Во взгляде все больше отчаяния.
Сатору не улавливает, когда проебался, когда вообще успел.
Не то чтобы проебываться не было в подкорку вшито.
Сатору же, блядь, всю свою жизнь выстраивает исключительно на дощечках из проебов.
Но Мегуми хмурит брови сильнее, и их внутренние уголки тянутся вверх в каком-то болезненном жесте, будто с тем, что Сатору не понимает, о чем Мегуми говорит, внутри последнего растёт горечь.
И он бросает все ещё раздраженно, нарочито саркастично, но во всегда уверенном голосе все равно проглядывается что-то надтреснутое:
— Ну знаешь, обычно, когда врут и скрывают, чувствуют что-то вроде угрызений совести.
Ох.
До Сатору доходит.
Сукуна Мегуми все же рассказал.
Сатору не знает, надеется ли он на то, что Сукуна легко отделался, или, что его труп валяется где-то, где скоро будет валяться тело самого Сатору.
Что ж, возможно, своей эгоистичной душонкой он бы предпочёл второй. Возможно, лучше бы правда так и не вскрылась.

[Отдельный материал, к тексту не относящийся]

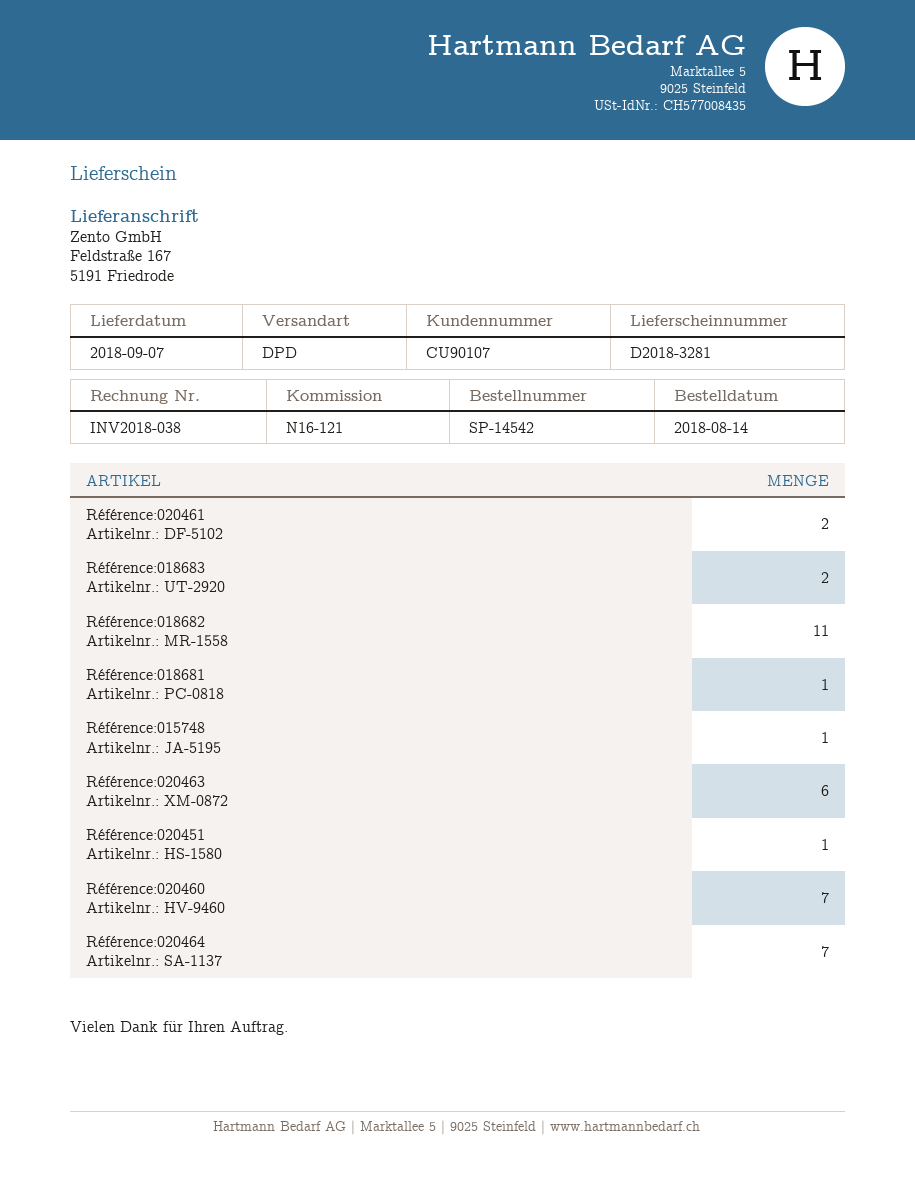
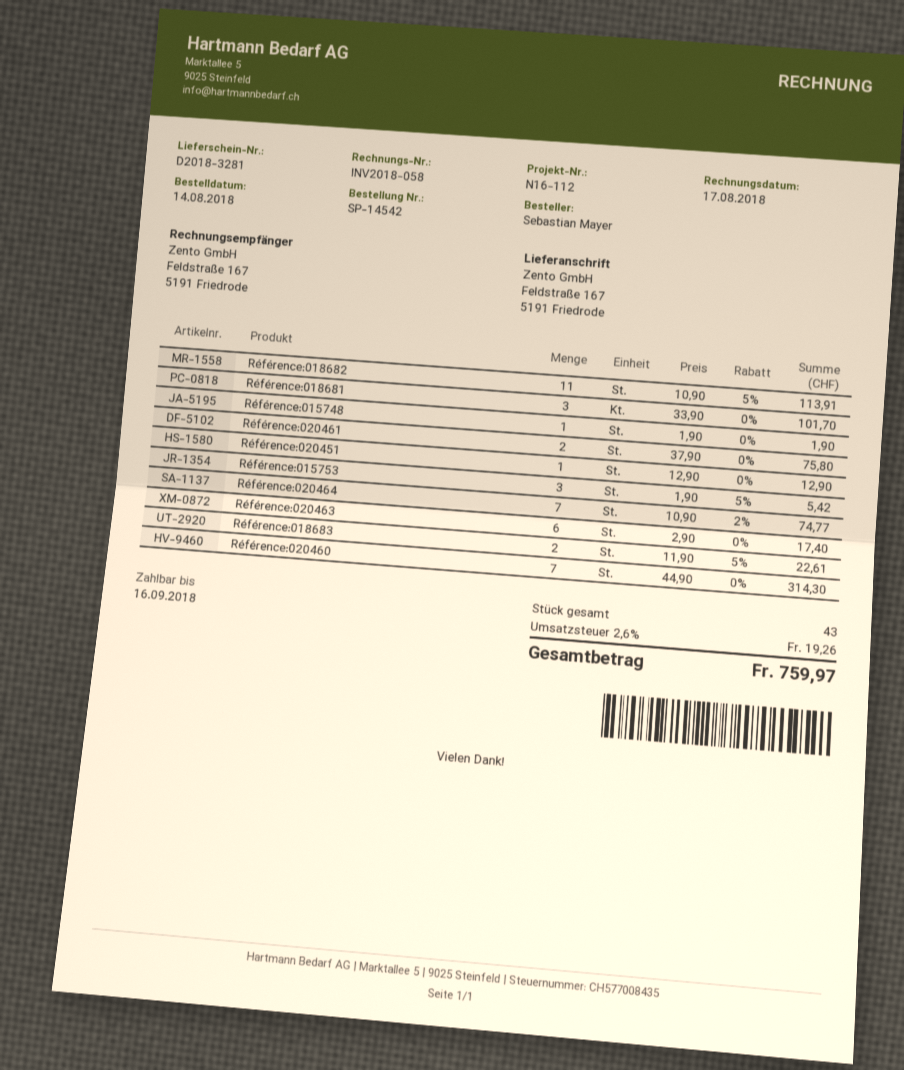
invoice number: INV2018-038 -> INV2018-058
reference: N16-121 -> N16-112
Référence:018681: 1 -> 3
Référence:015753: none -> 3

И Мегуми видит: Сатору с фразой распахивает светлые глаза, тут же успокаиваясь, мгновенно облачает себя в доспехи самоконтроля и скрывает проступившую растерянность.

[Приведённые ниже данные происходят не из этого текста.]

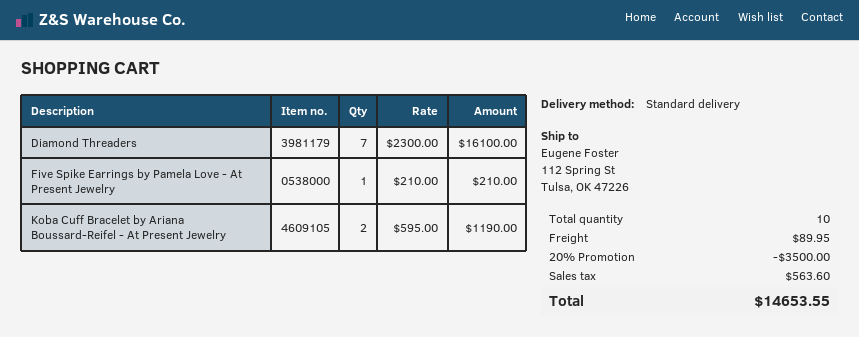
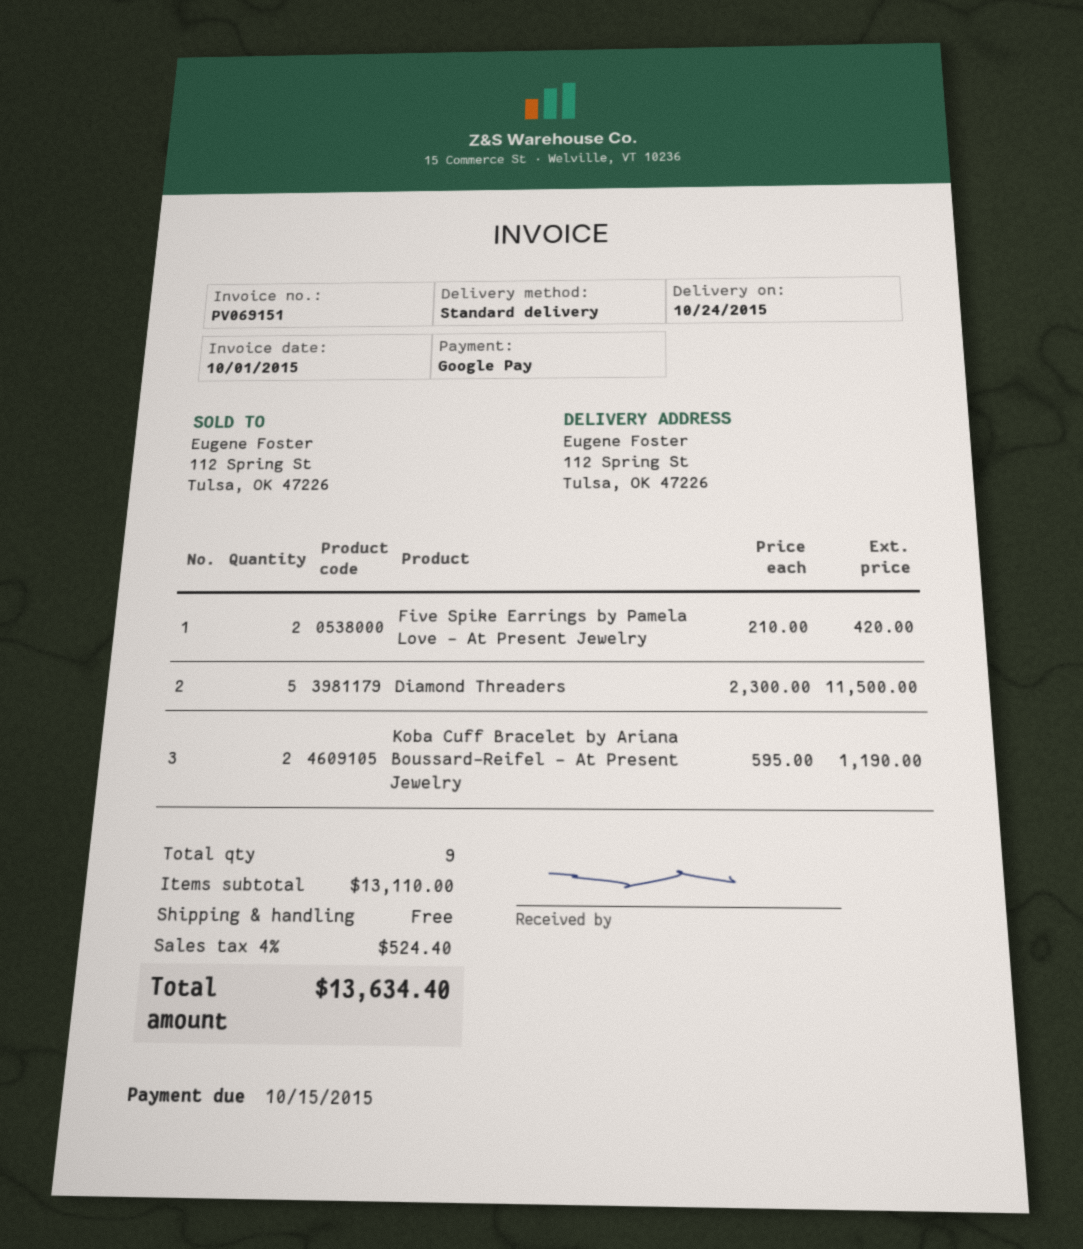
Diamond Threaders: 7 x 2300.00 = 16100.00 -> 5 x 2300.00 = 11500.00
Five Spike Earrings by Pamela Love - At Present Jewelry: 1 x 210.00 = 210.00 -> 2 x 210.00 = 420.00
total quantity: 10 -> 9
discount: 20% = 3500.00 -> none
shipping: 89.95 -> 0.00
tax: 563.60 -> 524.40
total: 14653.55 -> 13634.40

Прячет вырезавшуюся в стекляшках боль.
Сатору хочет оправдаться, хочет сказать Мегуми причины вранья, мотив вопроса о «когда приведёшь Сукуну», причины болезненного ощущения внутри, в, казалось бы, давно умершем сердце.

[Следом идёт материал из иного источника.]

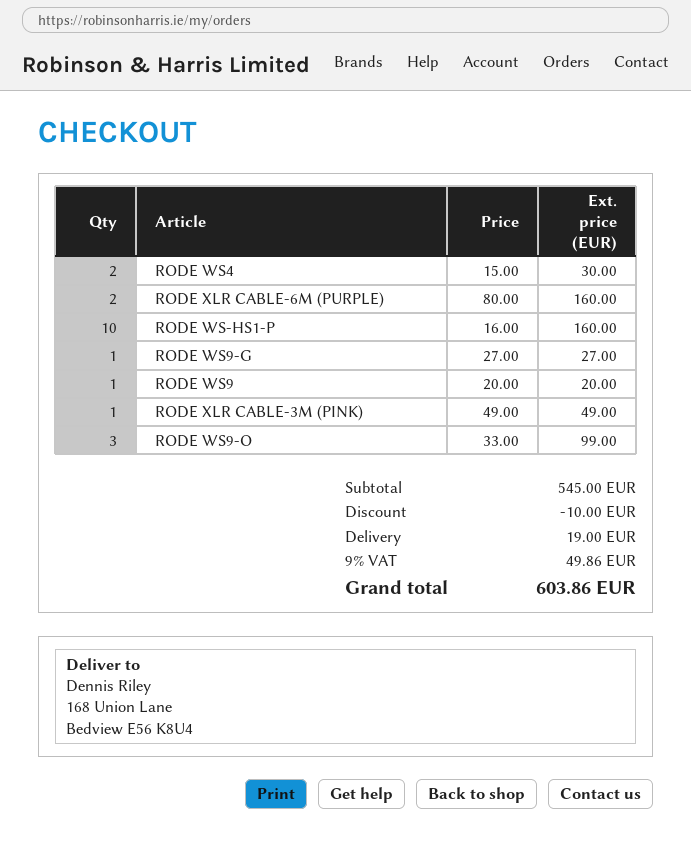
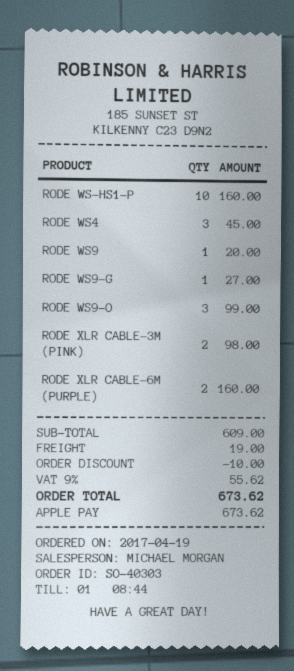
RODE WS4: 2 for 30.00 -> 3 for 45.00
RODE XLR CABLE-3M (PINK): 1 for 49.00 -> 2 for 98.00
subtotal: 545.00 -> 609.00
tax: 9% = 49.86 -> 9% = 55.62
total: 603.86 -> 673.62

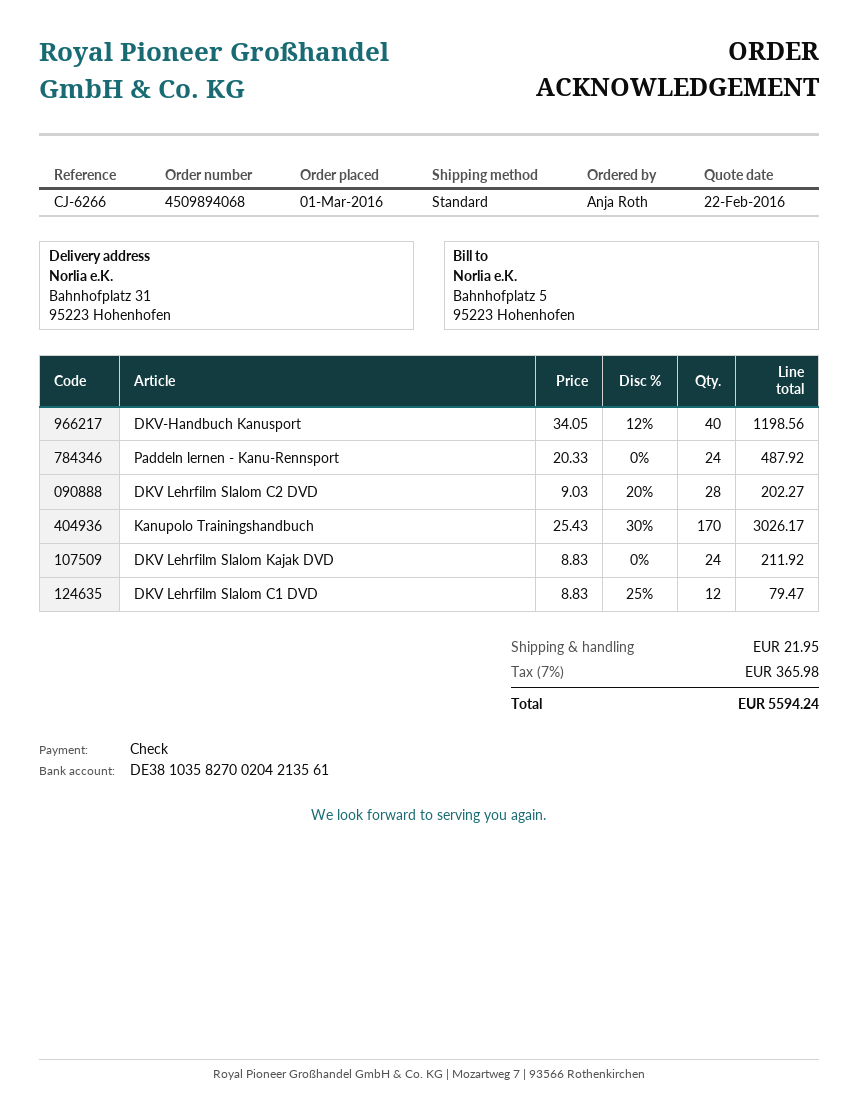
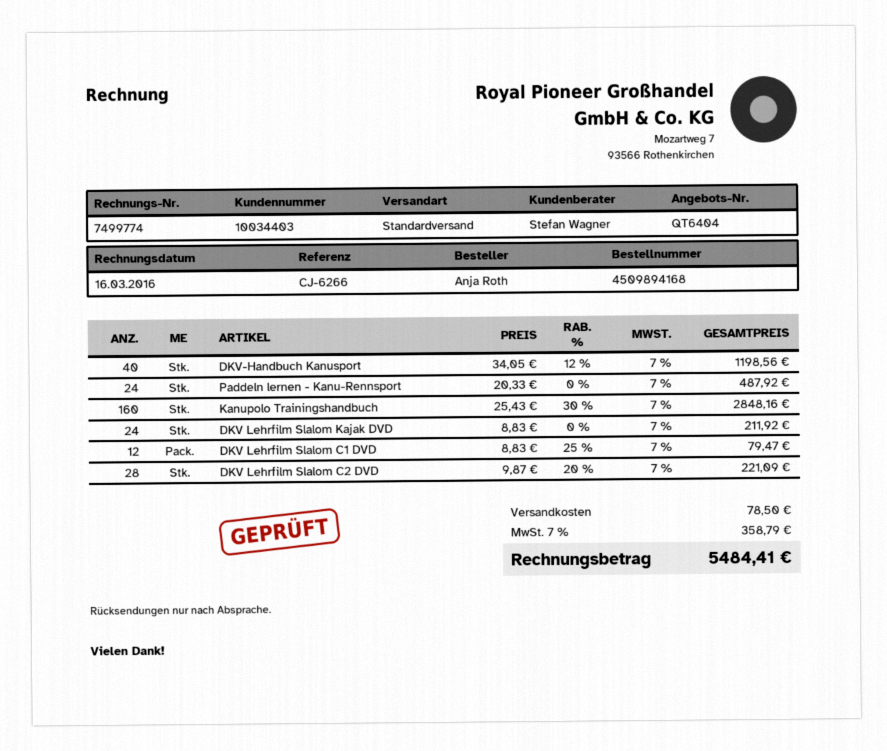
order number: 4509894068 -> 4509894168
DKV Lehrfilm Slalom C2 DVD: 28 x 9.03 - 20% = 202.27 -> 28 x 9.87 - 20% = 221.09
Kanupolo Trainingshandbuch: 170 x 25.43 - 30% = 3026.17 -> 160 x 25.43 - 30% = 2848.16
shipping: 21.95 -> 78.50
tax: 7% = 365.98 -> 7% = 358.79
total: 5594.24 -> 5484.41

(Исправная работа которого — исключительно заслуга мальчишки напротив.)
Но слов не находится. Когда они нужны — всегда до пиздеца мало. Их всегда оказывается недостаточно, да и любых слов не хватит, чтобы переубедить Мегуми.
Чтобы доказать: я не мудак.
Попробовать объяснить: я переживаю.
Сказать: я хотел как лучше.
А Мегуми вдруг совсем разбивается, по всем швам рвётся, и злость утихает, но трансформируется во что-то куда более разрушительное.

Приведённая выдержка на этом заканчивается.